For instance, one person with expressive aphasia might struggle with verbal speech production while another struggles with writing. This is why working with an expert is necessary, especially in the beginning.
After you are diagnosed and begin exercises with your SLP, they may send you home with homework to keep practicing at home. This is essential for feeding the brain the stimulation it needs for recovery.
To improve motivation at home, two SLP’s designed an app called the CT Speech & Cognitive Therapy App. It includes many speech exercises that you can practice on your own. Best of all, your SLP can assign certain exercises for you to work on.
If your insurance no longer covers speech therapy and you’re looking for ways to improve on your own, the app might still be a good fit. It includes an initial assessment test that helps identify areas to improve. However, it works best to get started with the help of an expert, and then take matters into your own hands after you’re confident in your customized rehabilitation plan.
How Long Does It Take to Regain Speech?
Statistically, over one-third of stroke survivors have some type of aphasia after stroke. Of these individuals, 60% still have speech problems more than 6 months post-stroke. This does not mean that aphasia will stop improving after six months, though.

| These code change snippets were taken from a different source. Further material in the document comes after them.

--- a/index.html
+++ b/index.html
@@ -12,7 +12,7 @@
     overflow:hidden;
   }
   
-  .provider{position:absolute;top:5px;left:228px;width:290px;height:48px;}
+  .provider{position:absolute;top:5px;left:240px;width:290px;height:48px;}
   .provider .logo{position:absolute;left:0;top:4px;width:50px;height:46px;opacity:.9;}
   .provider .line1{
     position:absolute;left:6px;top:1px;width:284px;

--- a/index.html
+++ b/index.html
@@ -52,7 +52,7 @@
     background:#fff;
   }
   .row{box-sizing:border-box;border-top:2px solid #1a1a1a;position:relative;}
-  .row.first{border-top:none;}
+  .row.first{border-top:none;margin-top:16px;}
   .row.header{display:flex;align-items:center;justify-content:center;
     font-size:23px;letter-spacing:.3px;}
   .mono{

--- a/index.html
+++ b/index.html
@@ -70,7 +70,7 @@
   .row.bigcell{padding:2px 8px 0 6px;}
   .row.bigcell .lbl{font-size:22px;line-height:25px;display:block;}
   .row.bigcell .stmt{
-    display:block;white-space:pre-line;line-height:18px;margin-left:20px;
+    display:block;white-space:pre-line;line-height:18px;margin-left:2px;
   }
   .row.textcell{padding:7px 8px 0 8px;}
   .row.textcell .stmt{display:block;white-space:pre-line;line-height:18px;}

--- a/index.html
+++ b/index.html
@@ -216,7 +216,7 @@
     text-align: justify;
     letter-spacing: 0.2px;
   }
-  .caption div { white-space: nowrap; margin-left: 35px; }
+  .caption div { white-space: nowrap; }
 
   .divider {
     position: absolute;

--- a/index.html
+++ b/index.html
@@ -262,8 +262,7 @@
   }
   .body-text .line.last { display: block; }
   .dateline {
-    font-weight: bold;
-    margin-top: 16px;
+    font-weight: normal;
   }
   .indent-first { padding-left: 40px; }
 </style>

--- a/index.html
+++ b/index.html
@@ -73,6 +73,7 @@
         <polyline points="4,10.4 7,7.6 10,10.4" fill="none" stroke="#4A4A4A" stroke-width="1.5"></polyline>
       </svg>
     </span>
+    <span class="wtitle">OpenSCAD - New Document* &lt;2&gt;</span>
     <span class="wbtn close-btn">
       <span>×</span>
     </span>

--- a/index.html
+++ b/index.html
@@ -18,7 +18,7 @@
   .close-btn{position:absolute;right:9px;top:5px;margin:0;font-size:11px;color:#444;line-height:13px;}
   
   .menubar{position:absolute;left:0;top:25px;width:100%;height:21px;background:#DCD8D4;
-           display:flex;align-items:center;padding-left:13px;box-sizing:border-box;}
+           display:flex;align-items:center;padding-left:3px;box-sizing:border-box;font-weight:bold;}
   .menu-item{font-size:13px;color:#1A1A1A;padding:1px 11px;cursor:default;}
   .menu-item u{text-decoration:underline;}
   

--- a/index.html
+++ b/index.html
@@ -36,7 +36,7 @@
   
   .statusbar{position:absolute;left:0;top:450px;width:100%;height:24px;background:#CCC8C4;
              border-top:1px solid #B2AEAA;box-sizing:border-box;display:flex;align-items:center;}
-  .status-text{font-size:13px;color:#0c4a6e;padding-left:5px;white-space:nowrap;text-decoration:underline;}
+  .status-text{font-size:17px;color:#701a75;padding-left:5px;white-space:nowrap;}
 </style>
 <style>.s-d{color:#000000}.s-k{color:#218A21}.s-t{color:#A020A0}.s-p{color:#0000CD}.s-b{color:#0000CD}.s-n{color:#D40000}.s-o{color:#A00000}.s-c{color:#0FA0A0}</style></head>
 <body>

As you saw in the video above, aphasia recovery can be a slow process that takes years. Don’t let this stop you from pursuing recovery. When you put in the work, the brain will respond.
It’s essential to keep recovery going strong at home, because the brain requires stimulation in order to heal. Even putting in ten minutes a day will provide benefits. In a way, this helps tell the brain that speech production is important, and you want to get better at it.
Summary: How to Overcome Expressive Aphasia
Expressive aphasia occurs when there is damage to the part of the brain that controls speech production (Broca’s area). Individuals often exhibit effortful speech and struggle with speaking and writing.
This does not mean the person has lost their intelligence. It simply means their brain needs extra time to retrieve the right words. Fortunately, a steady speech therapy exercise plan can help people improve expressive aphasia.
Recovery requires consistency and diligence, so be sure to stick with it day after day. If necessary, invest in speech therapy apps that help motivate you to practice. Best of luck on the road to recovery.